* [PROBLEM TO WORK ON]: From the line with "of a number." down to the final line of the records below, retype everything exactly and leave out the rest.

* [RECORD SET]:
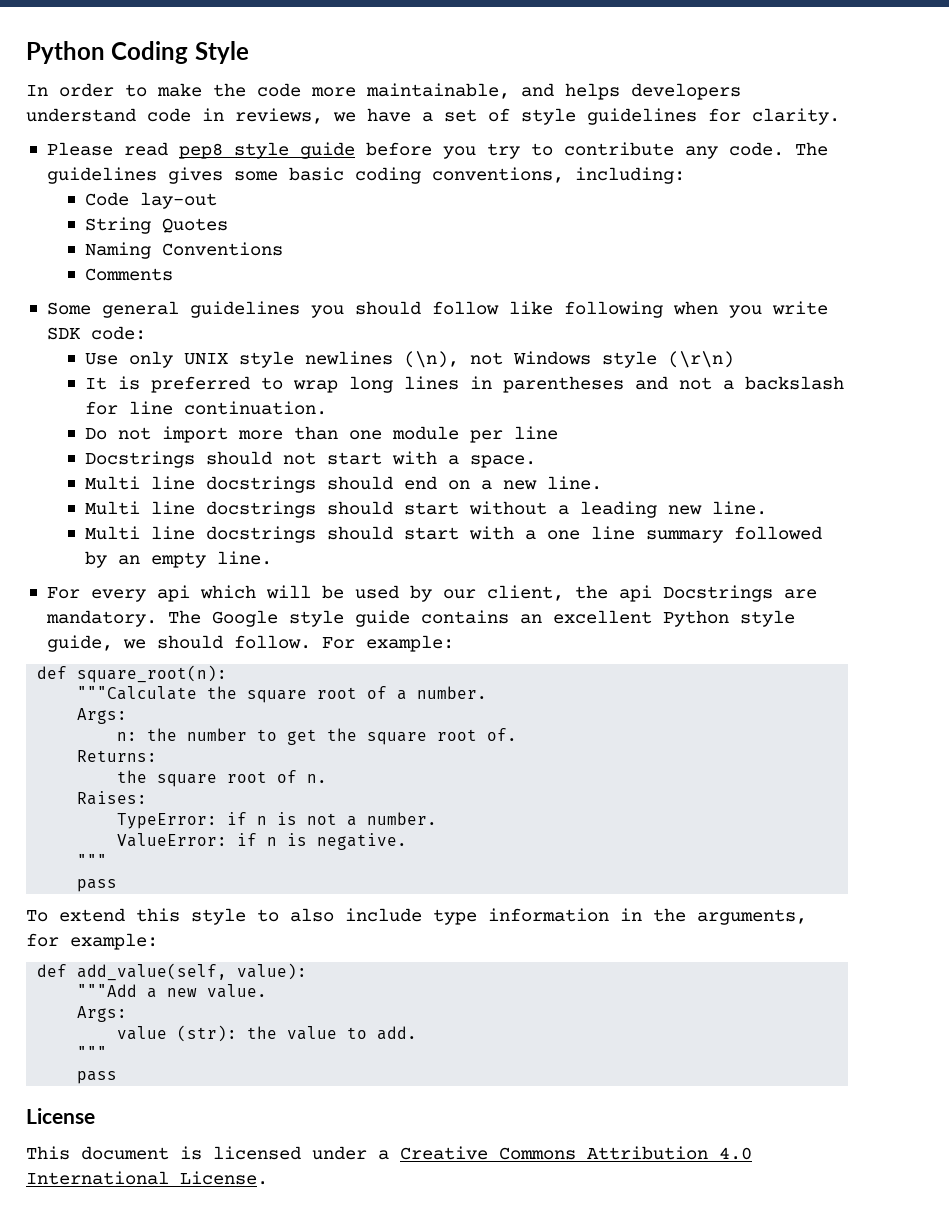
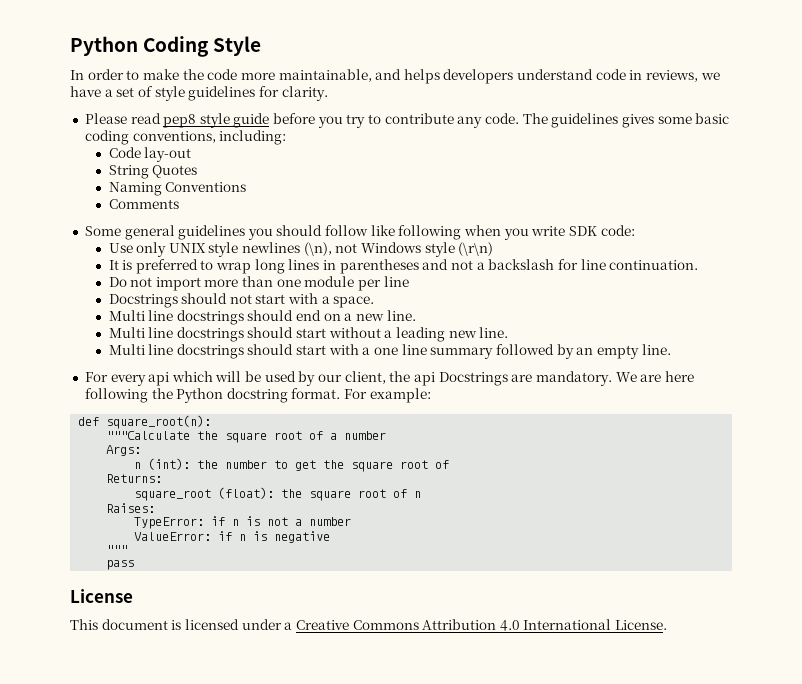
- The Google style guide contains an excellent Python style guide, we should follow.
+ We are here following the Python docstring format.
- """Calculate the square root of a number.
+ """Calculate the square root of a number
  Args:
- n: the number to get the square root of.
+ n (int): the number to get the square root of
- the square root of n.
+ square_root (float): the square root of n
- TypeError: if n is not a number.
+ TypeError: if n is not a number
- ValueError: if n is negative.
- """
- pass
- To extend this style to also include type information in the arguments, for example:
- def add_value(self, value):
- """Add a new value.
- Args:
- value (str): the value to add.
+ ValueError: if n is negative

* [FINISHED EXERCISE]:
- """Calculate the square root of a number.
+ """Calculate the square root of a number
  Args:
- n: the number to get the square root of.
+ n (int): the number to get the square root of
- the square root of n.
+ square_root (float): the square root of n
- TypeError: if n is not a number.
+ TypeError: if n is not a number
- ValueError: if n is negative.
- """
- pass
- To extend this style to also include type information in the arguments, for example:
- def add_value(self, value):
- """Add a new value.
- Args:
- value (str): the value to add.
+ ValueError: if n is negative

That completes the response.